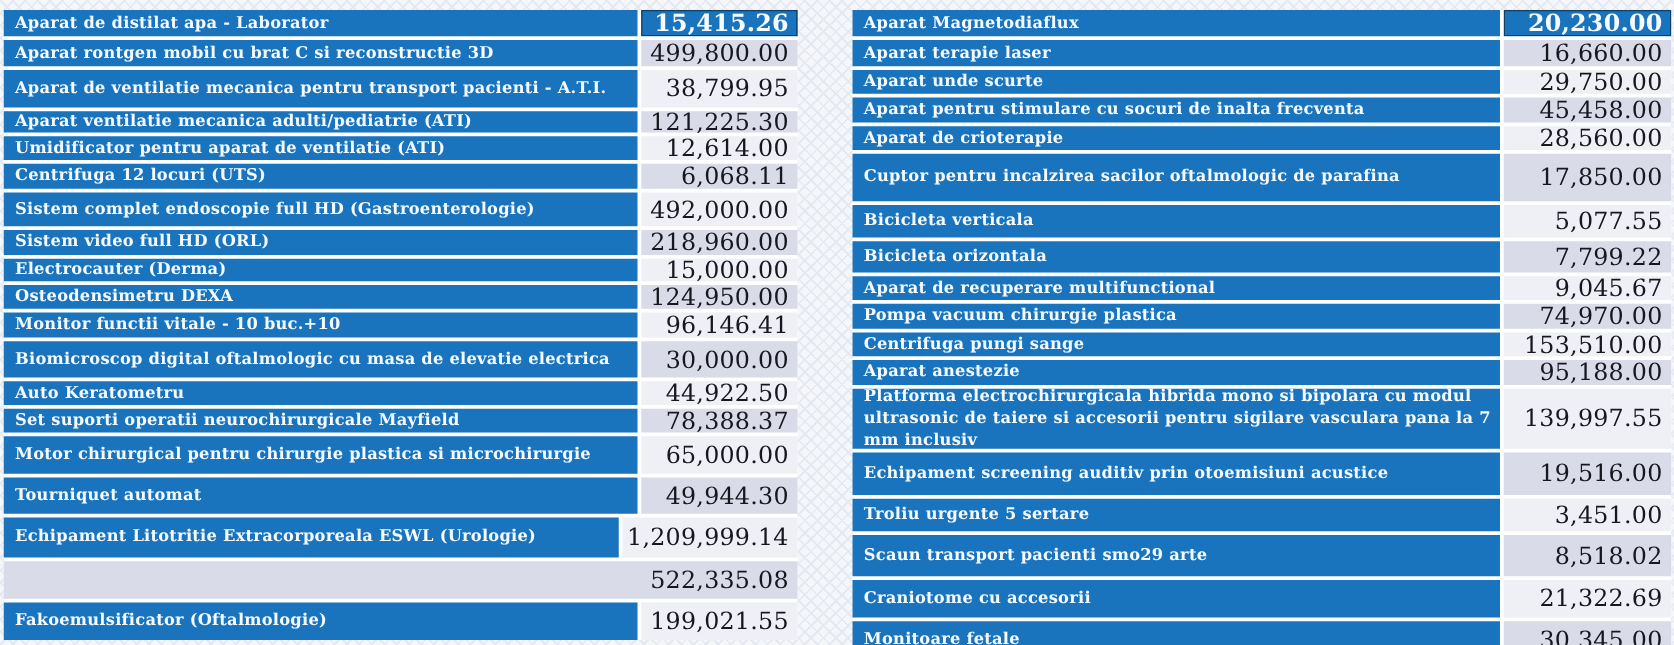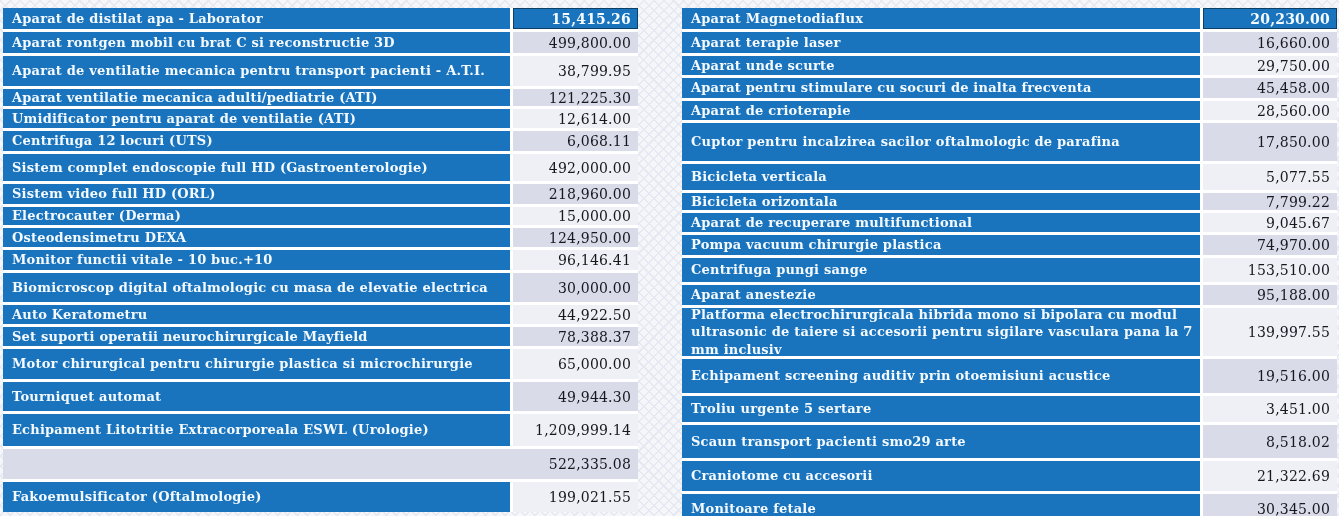--- a/index.html
+++ b/index.html
@@ -30,7 +30,7 @@
   .tbl-right .label{width:518px;}
   .value{
     flex:1;justify-content:flex-end;text-align:right;
-    color:#17171f;font-size:14px;letter-spacing:0.2px;
+    color:#17171f;font-size:19px;letter-spacing:0.2px;
     padding:1px 7px 1px 4px;
     font-variant-numeric:oldstyle-nums;
   }

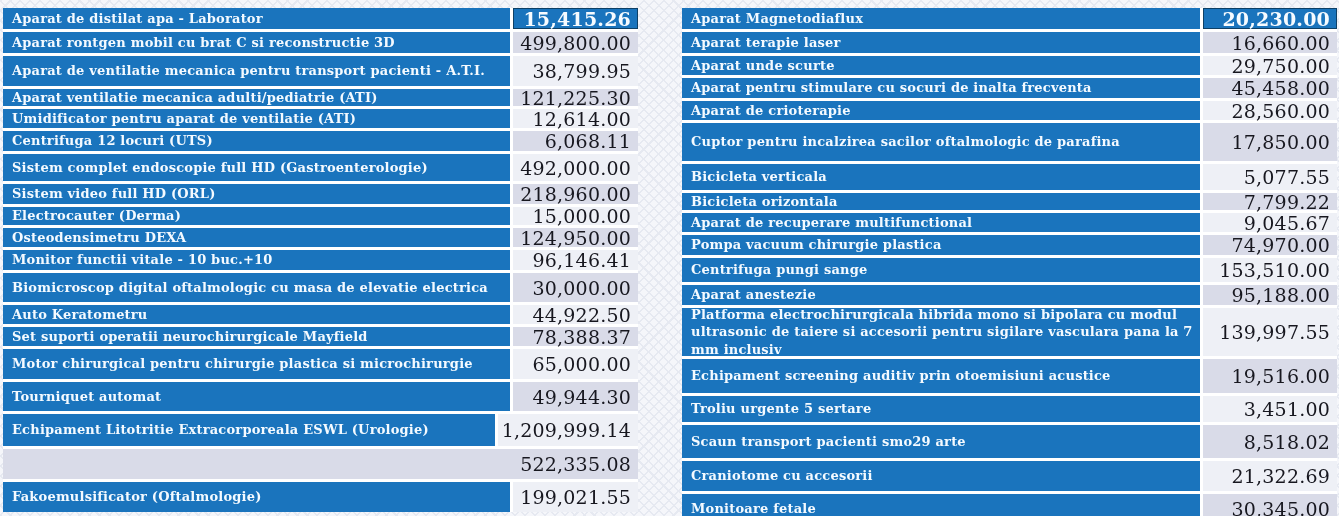--- a/index.html
+++ b/index.html
@@ -257,7 +257,7 @@
           <span>5,077.55</span>
         </div>
     </div>
-    <div class="row" style="height:17px">
+    <div class="row" style="height:25px">
       <div class="cell label">
           <span>Bicicleta orizontala</span>
         </div>

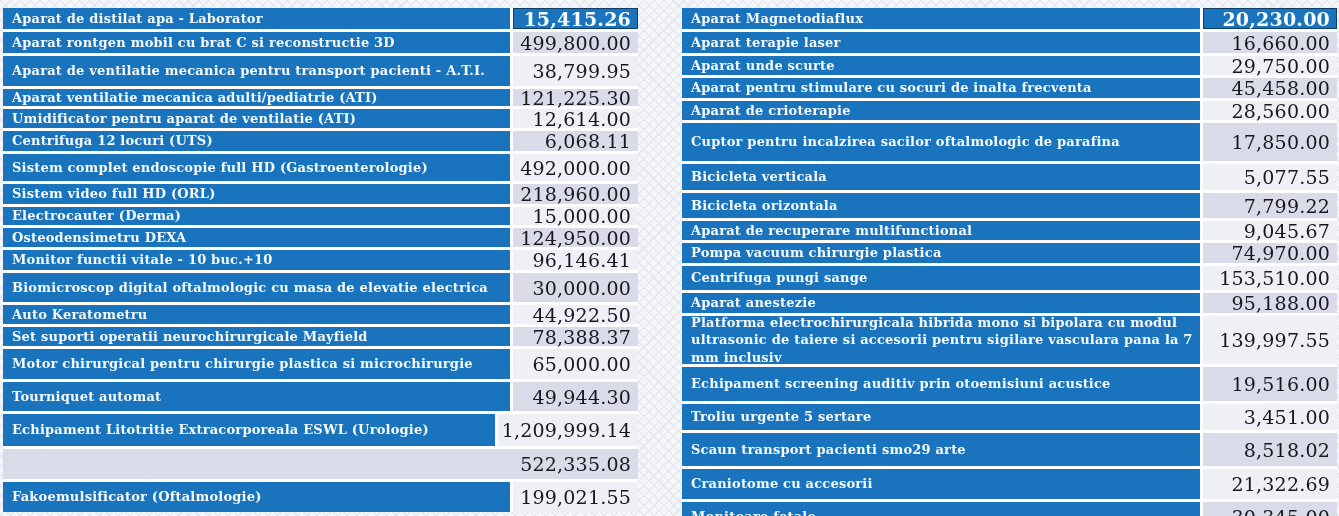--- a/index.html
+++ b/index.html
@@ -281,7 +281,7 @@
           <span>74,970.00</span>
         </div>
     </div>
-    <div class="row" style="height:24px">
+    <div class="row" style="height:19px">
       <div class="cell label">
           <span>Centrifuga pungi sange</span>
         </div>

+--

TRY IT.
Work out how many lines of the material include "color", then report only that count.

RESULT OF THE TASK.
2